We carried on to Germany-a country which I’d heard so much about and yet whose soil I’d never trodden on- to see our friends Ben & Kirk. They live in a cool flat in Mannheim, which as you can see from the map is conveniently on the way to Switzerland. They took us to see Heidelberg- a sexy little fairy-tale town. We waddled under the rain through the medieval cobbled streets, past cabbage scented restaurants, up to the Heidelberg Castle- perched Alhambra-like over the town, then descended back down to the pub to eat schnitzel and drink beer.

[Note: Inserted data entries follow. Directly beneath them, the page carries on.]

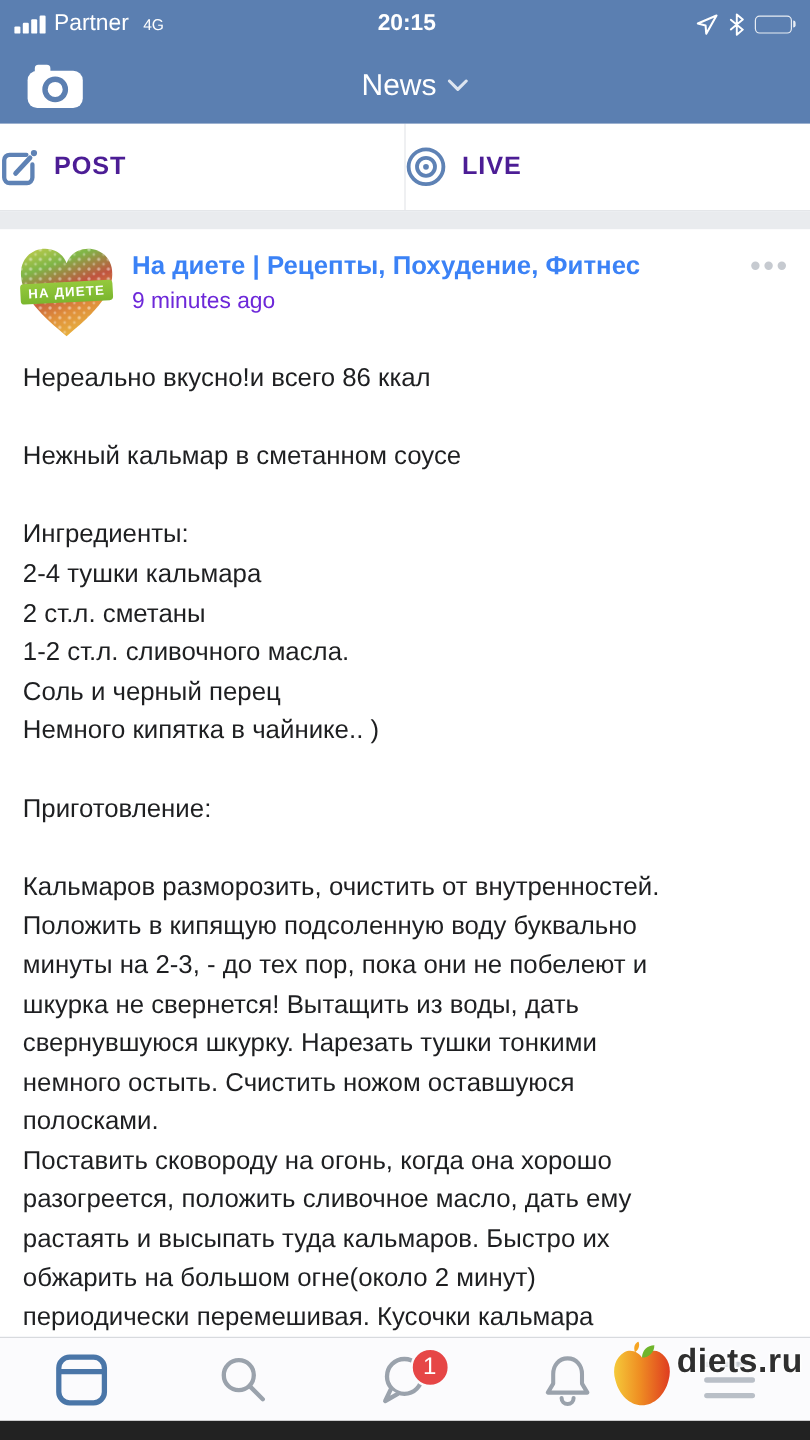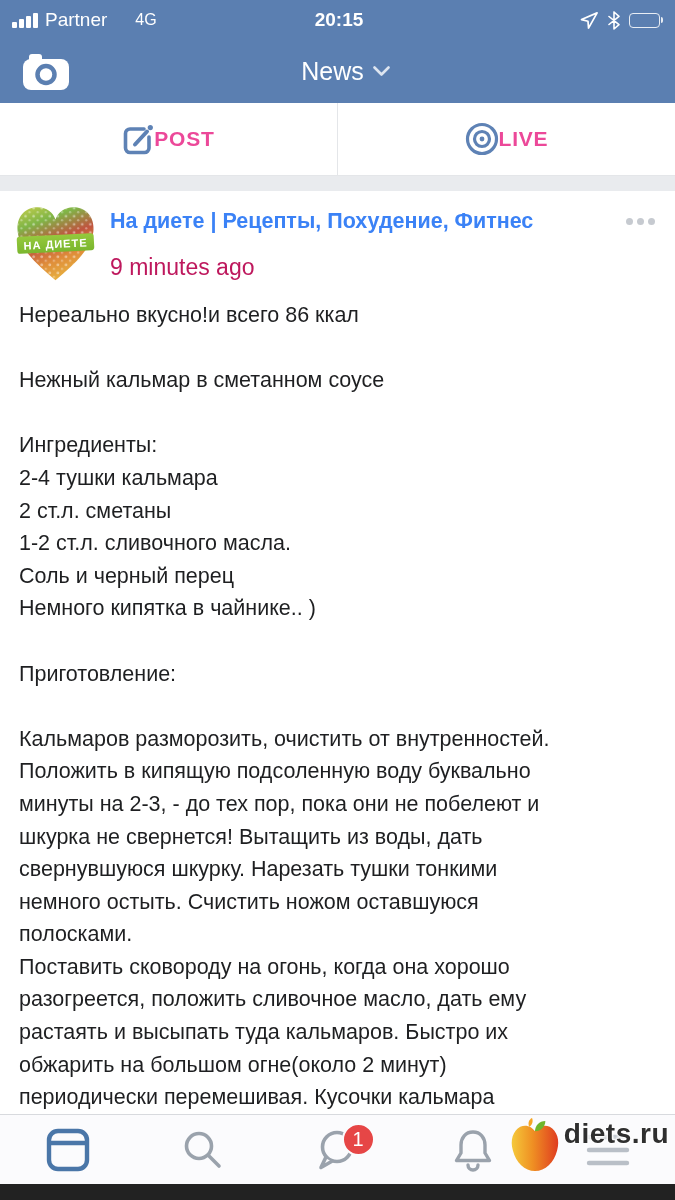--- a/index.html
+++ b/index.html
@@ -19,7 +19,7 @@
   .signal i:nth-child(1){height:6px;} .signal i:nth-child(2){height:9px;}
   .signal i:nth-child(3){height:12px;} .signal i:nth-child(4){height:15px;}
   .carrier { font-size:19px; }
-  .network { font-size:16px; margin-left:28px; }
+  .network { font-size:13px; margin-left:12px; }
   .clock {
     position:absolute; left:3px; right:0; text-align:center;
     font-size:19px; font-weight:700; pointer-events:none;

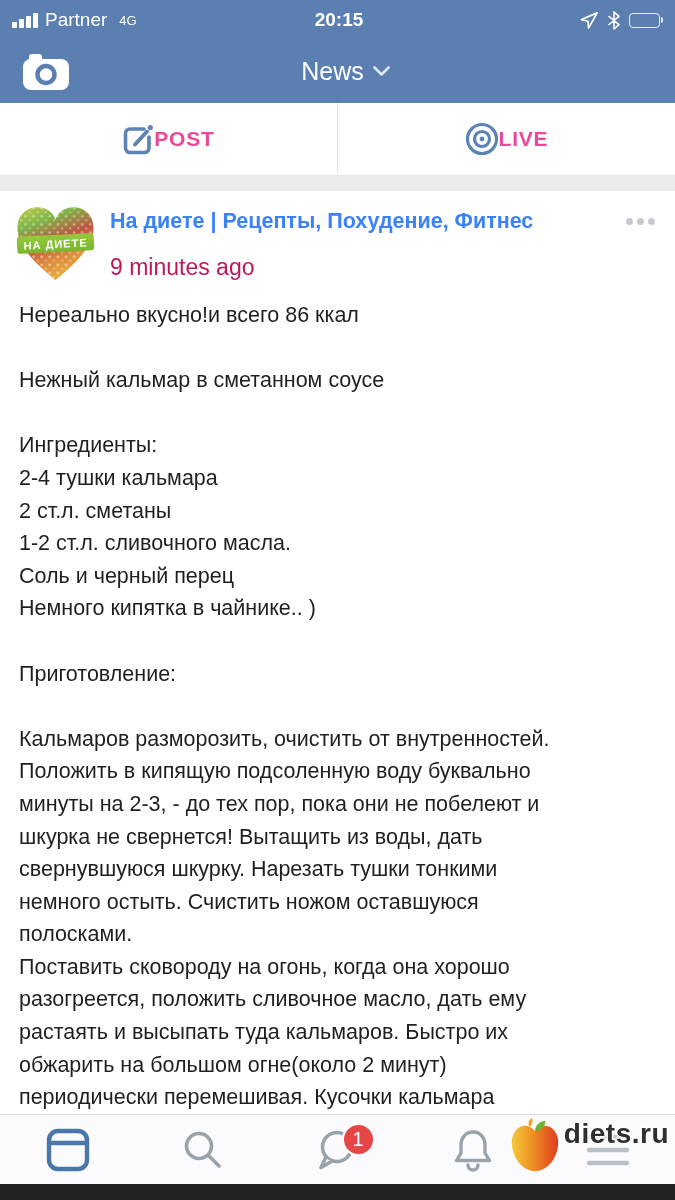--- a/index.html
+++ b/index.html
@@ -39,8 +39,8 @@
   
   .toolbar { height:73px; background:#fff; display:flex; border-bottom:1px solid #e4e6e9; }
   .toolbar-btn {
-    flex:1; display:flex; align-items:center; justify-content:center; 
-    color:#ec4899; font-size:21px; font-weight:600; letter-spacing:.8px; cursor:pointer;
+    flex:1; display:flex; align-items:center; gap:13px;
+    color:#4c1d95; font-size:21px; font-weight:600; letter-spacing:.8px; cursor:pointer;
   }
   .toolbar-btn:first-child { border-right:1px solid #e4e6e9; }
   .feed-gap { height:15px; background:#e9ebee; }

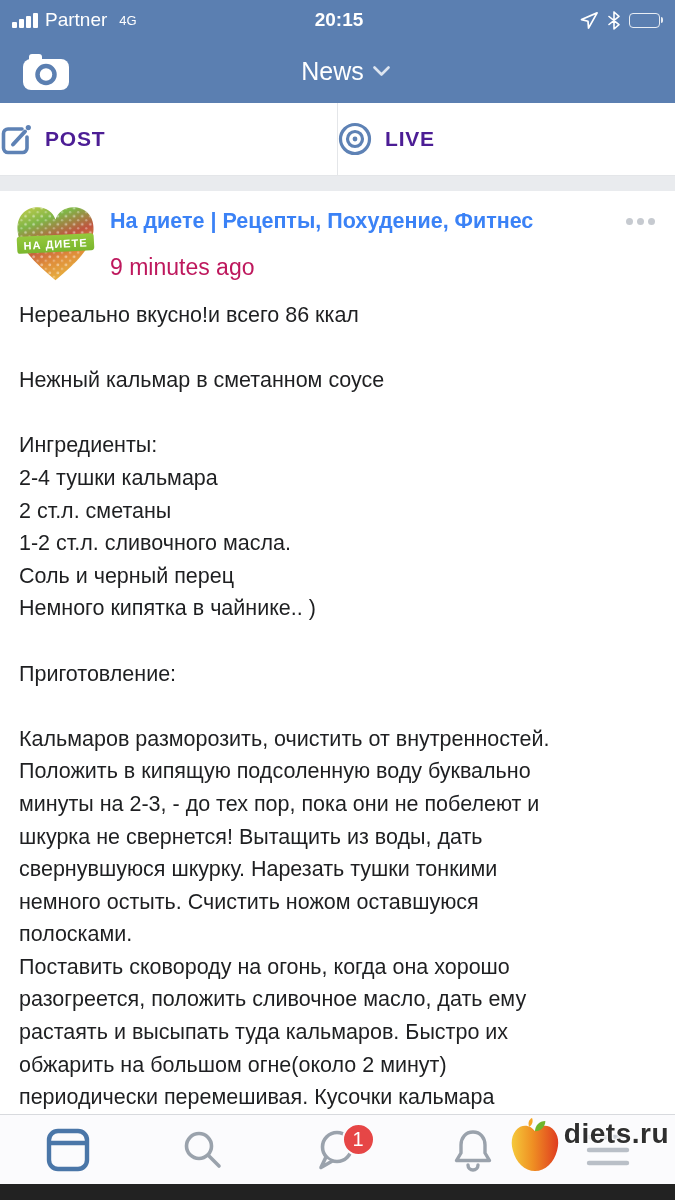--- a/index.html
+++ b/index.html
@@ -55,7 +55,7 @@
   }
   .post-head-text { margin-left:14px; padding-top:5px; min-width:0; }
   .author-name { color:#3b82f6; font-size:21.5px; font-weight:600; white-space:nowrap; cursor:pointer; }
-  .post-time { color:#be185d; font-size:23px; margin-top:20px; }
+  .post-time { color:#6d28d9; font-size:19px; margin-top:7px; }
   .more-btn { margin-left:auto; padding:14px 4px; display:flex; gap:4px; cursor:pointer; }
   .more-btn i { width:7px; height:7px; border-radius:50%; background:#c6cad0; display:block; }
   .post-body { padding:8px 18px 0 19px; color:#1e1f21; font-size:21.5px; line-height:32.6px; }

Interestingly, Asparagus is a big deal while it’s in season and they have whole menus dedicated to it.
I realised- as if this were an odd thing- that I spoke very little German, and quickly evolved from dankes and entschuldigungs into excellent Mr Bean impersonations.
Shop attendant- Halo!
Me- Halo! Tzen bitte.
Shop attendant- SchnifelishnaffenzuggenartVISAoderMASTERCARDneinundziebenartberg
Me- smile, quizzical grunt, 'Ya', broken-English-compromise- 'Here ygo, hohoho'. 'Danke. Danke'. smile, bow, exit.
German motorways are toll free (the French ones added up to over 70 Euros) and have sections where you can speed to infinity if you are so inclined. Infinity meant 140 kph in our little Corsa [whose radiator was hanging with wire from the farm] but it was good fun. Hannah read me the first of C.S.Lewis’ space trilogy “Out of the Silent Planet” while I held the wheel and drowned in my bum sweat.